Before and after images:

══════

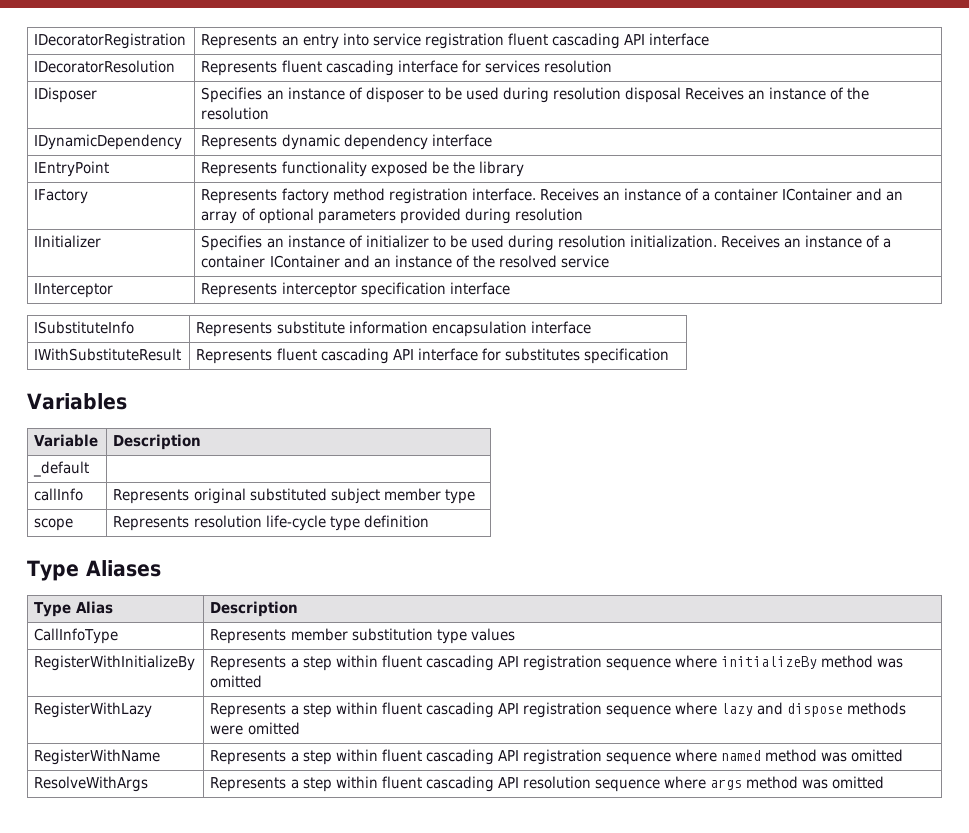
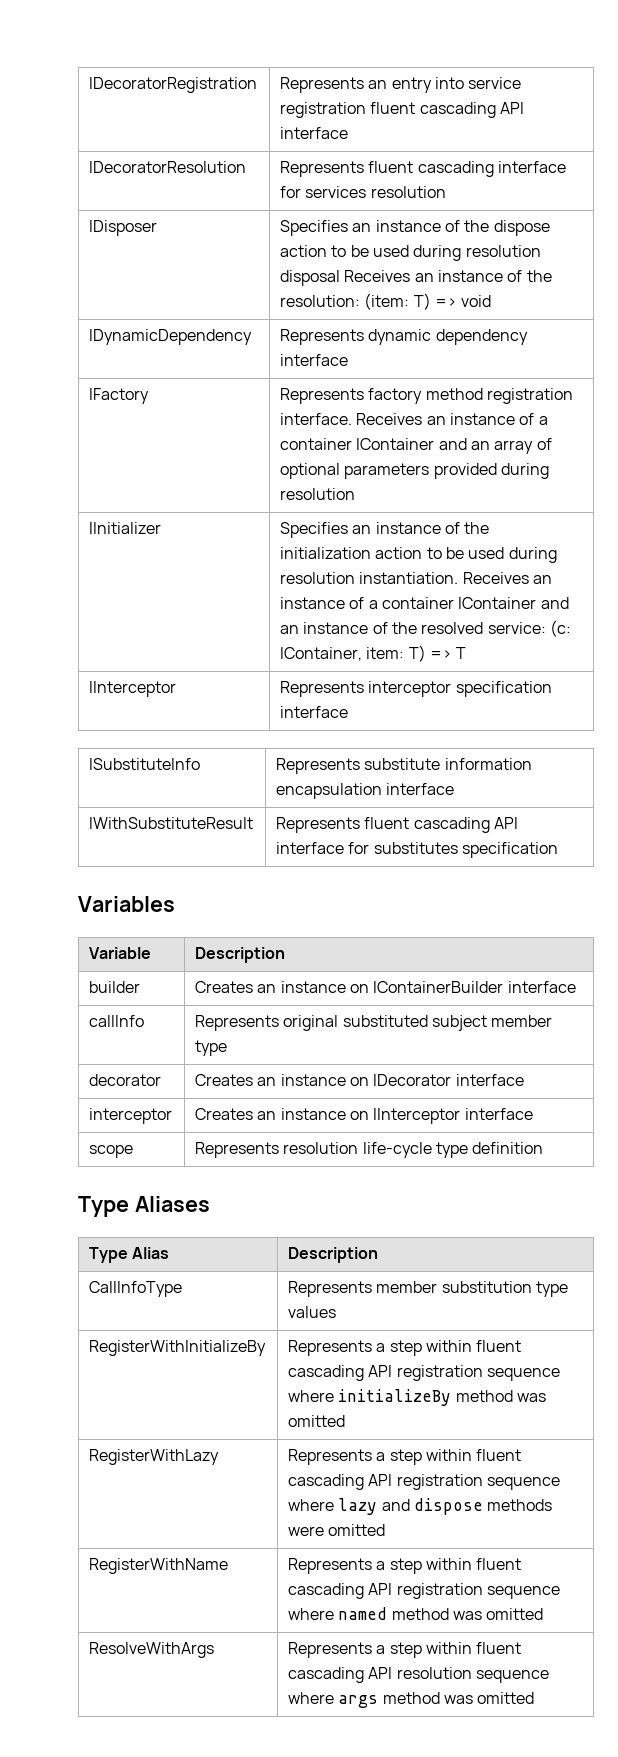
[365,87,424,103] disposer -> [464,220,550,236] [280,245,328,257] the dispose action
[201,107,270,120] resolution -> [280,293,492,310] resolution: (item: T) => void
[34,161,110,177] [201,161,524,177] // IEntryPoint | Represents functionality exposed be the library -> (349, 360) none
[365,235,717,251] initializer to be used during resolution initialization. -> [464,522,490,534] [280,547,557,563] [280,572,459,584] the initialization action to be used during resolution instantiation.
[560,255,609,268] service -> [487,620,572,637] [280,645,467,662] service: (c: IContainer, item: T) => T
[33,461,90,477] _default | -> [89,981,141,993] [195,981,576,993] builder | Creates an instance on IContainerBuilder interface
(475, 496) none -> [89,1074,162,1086] [195,1074,524,1086] [89,1108,173,1124] [195,1108,533,1124] // decorator | Creates an instance on IDecorator interface // interceptor | Creates an instance on IInterceptor interface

══════

Goal of the exercise »
Return only the part of the records above that opens with the line containing "[365,235,717,251] initializer to" and closes with the line containing "[560,255,609,268] service ->", ends included.

Answer below »
[365,235,717,251] initializer to be used during resolution initialization. -> [464,522,490,534] [280,547,557,563] [280,572,459,584] the initialization action to be used during resolution instantiation.
[560,255,609,268] service -> [487,620,572,637] [280,645,467,662] service: (c: IContainer, item: T) => T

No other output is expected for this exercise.